Task details: Without including any picture, return the complete set of records exactly.

[Web document revisions]

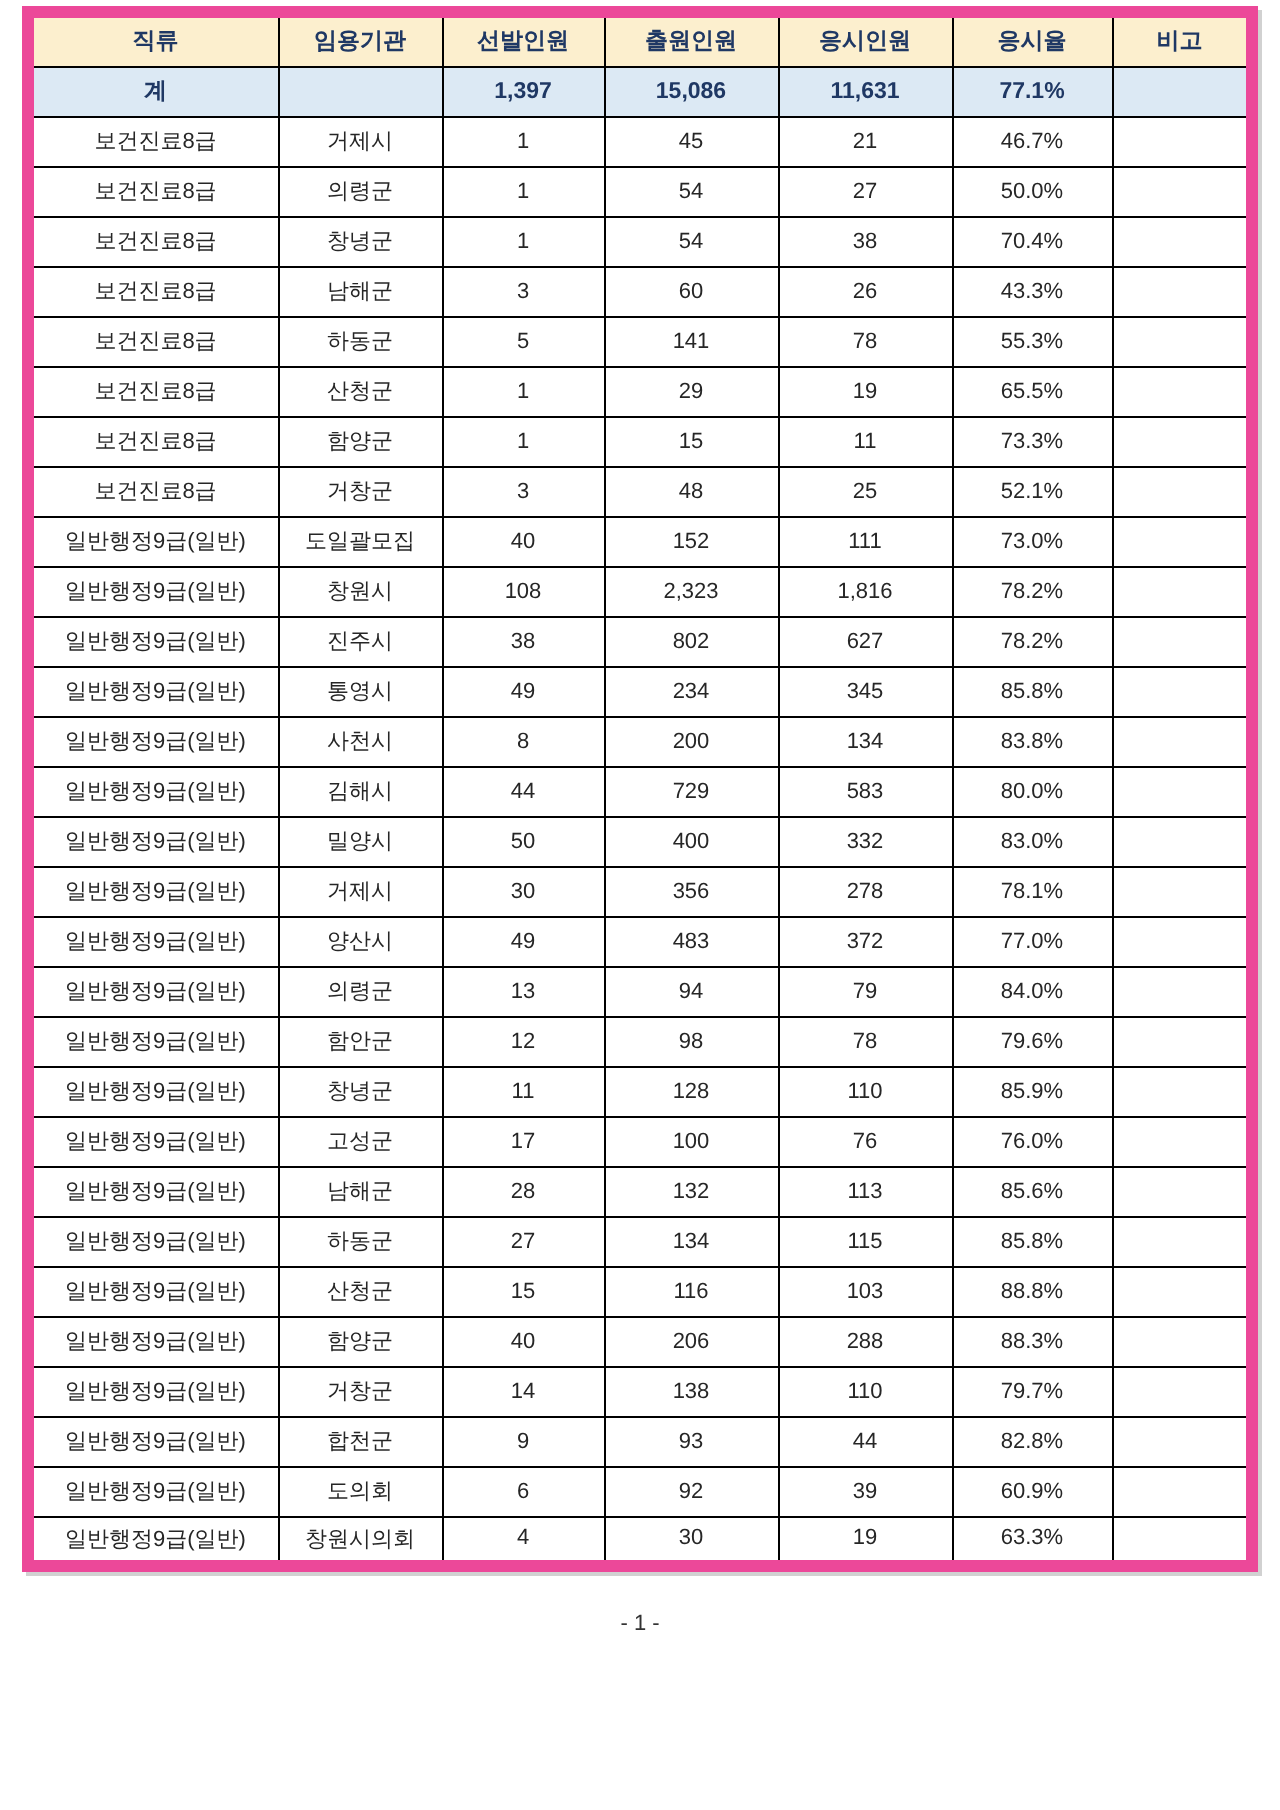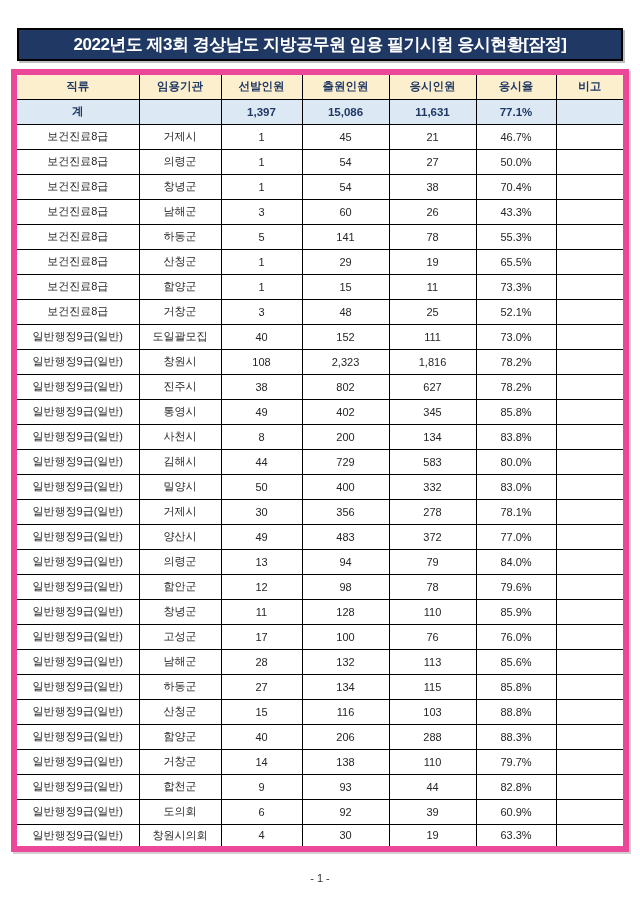"2022년도 제3회 경상남도 지방공무원 임용" div.title-banner { html: <div>2022년도 제3회 경상남도 지방공무원 임용 필기시험 응시현황[잠정]</div> -> none }
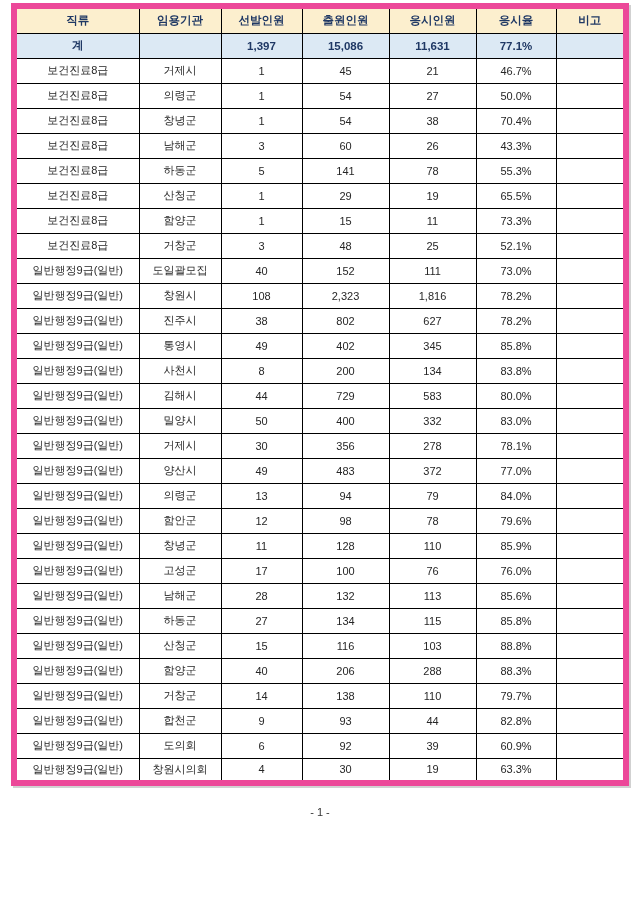"402" td { text: 402 -> 234 }
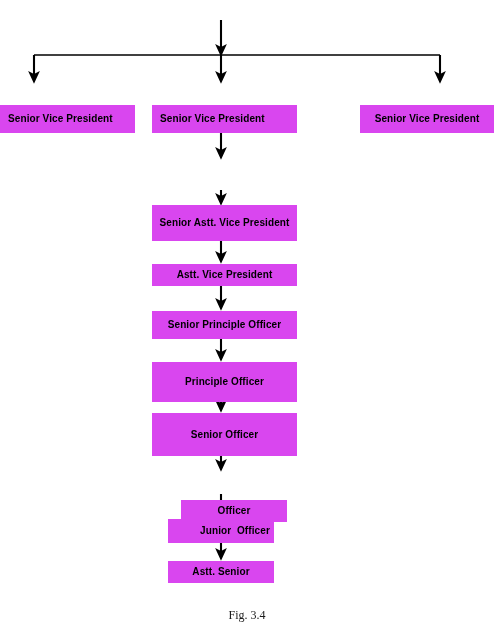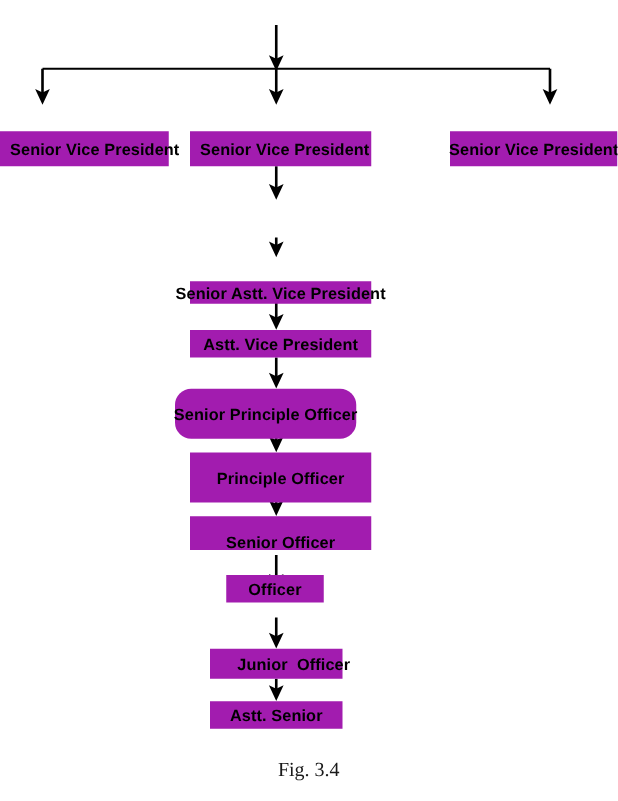"Senior Vice President" .node { background: #a21caf -> #d946ef; font-size: 13px -> 10px }
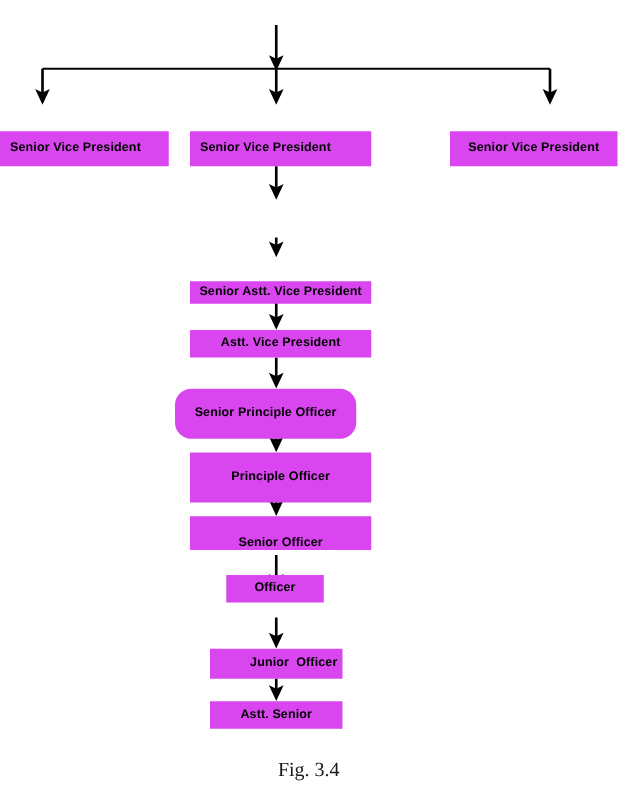"Senior Astt. Vice President" .n4 { height: 18px -> 36px; margin-top: 20px -> none }
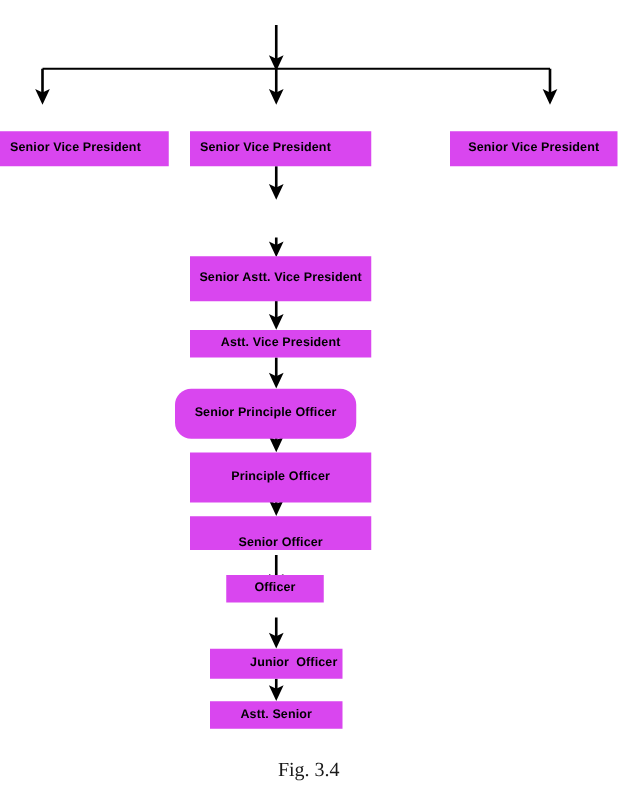"Senior Principle Officer" .n6 { border-radius: 13px -> none; height: 40px -> 28px; left: 140px -> 152px }
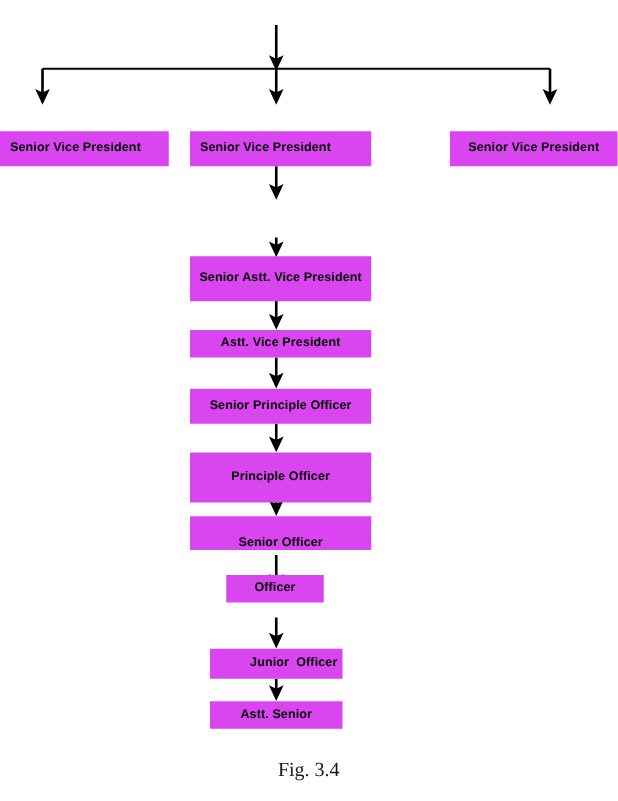"Senior Officer" .n8 { align-items: flex-end -> none; height: 27px -> 43px }
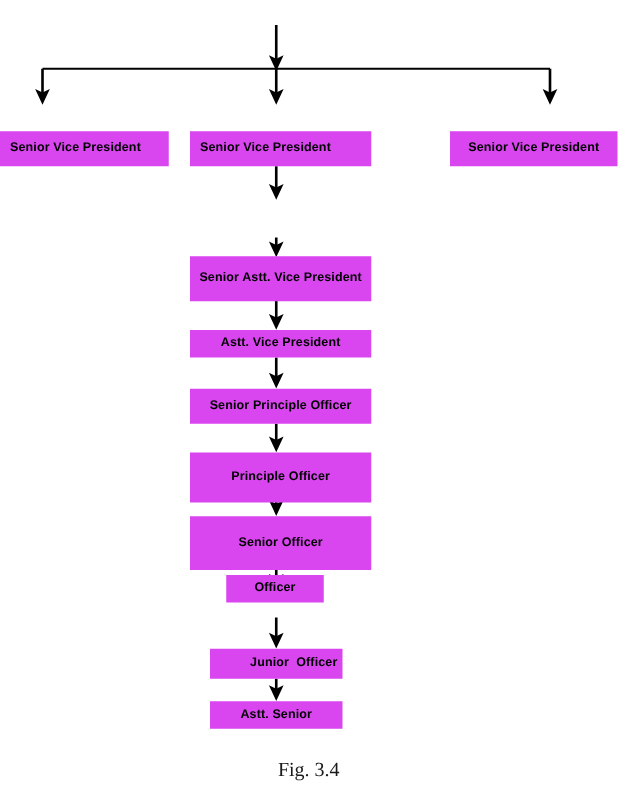"Officer" .n9 { top: 460px -> 500px; width: 78px -> 106px }
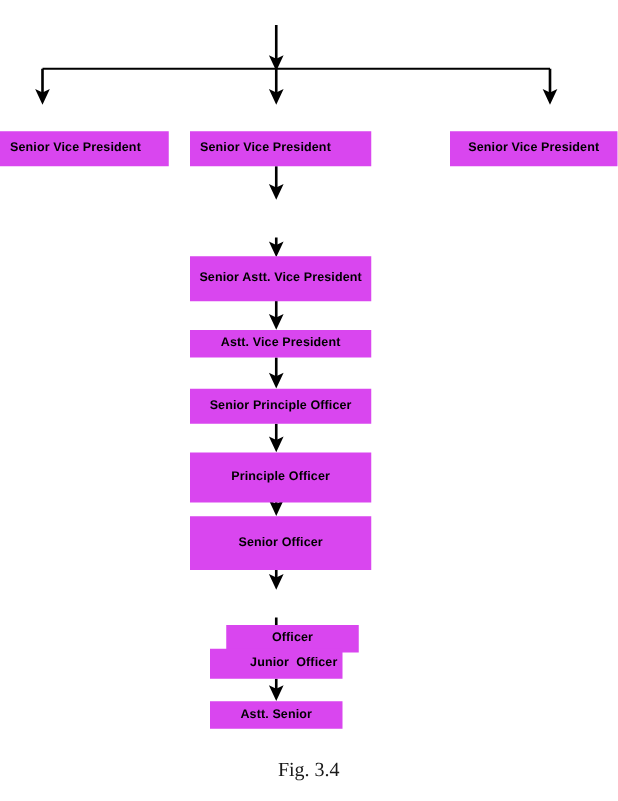"Fig. 3.4" .caption { font-size: 16px -> 12px }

Answer for this exercise:
"2022년도 제3회 경상남도 지방공무원 임용" div.title-banner { html: <div>2022년도 제3회 경상남도 지방공무원 임용 필기시험 응시현황[잠정]</div> -> none }
"402" td { text: 402 -> 234 }
"Senior Vice President" .node { background: #a21caf -> #d946ef; font-size: 13px -> 10px }
"Senior Astt. Vice President" .n4 { height: 18px -> 36px; margin-top: 20px -> none }
"Senior Principle Officer" .n6 { border-radius: 13px -> none; height: 40px -> 28px; left: 140px -> 152px }
"Senior Officer" .n8 { align-items: flex-end -> none; height: 27px -> 43px }
"Officer" .n9 { top: 460px -> 500px; width: 78px -> 106px }
"Fig. 3.4" .caption { font-size: 16px -> 12px }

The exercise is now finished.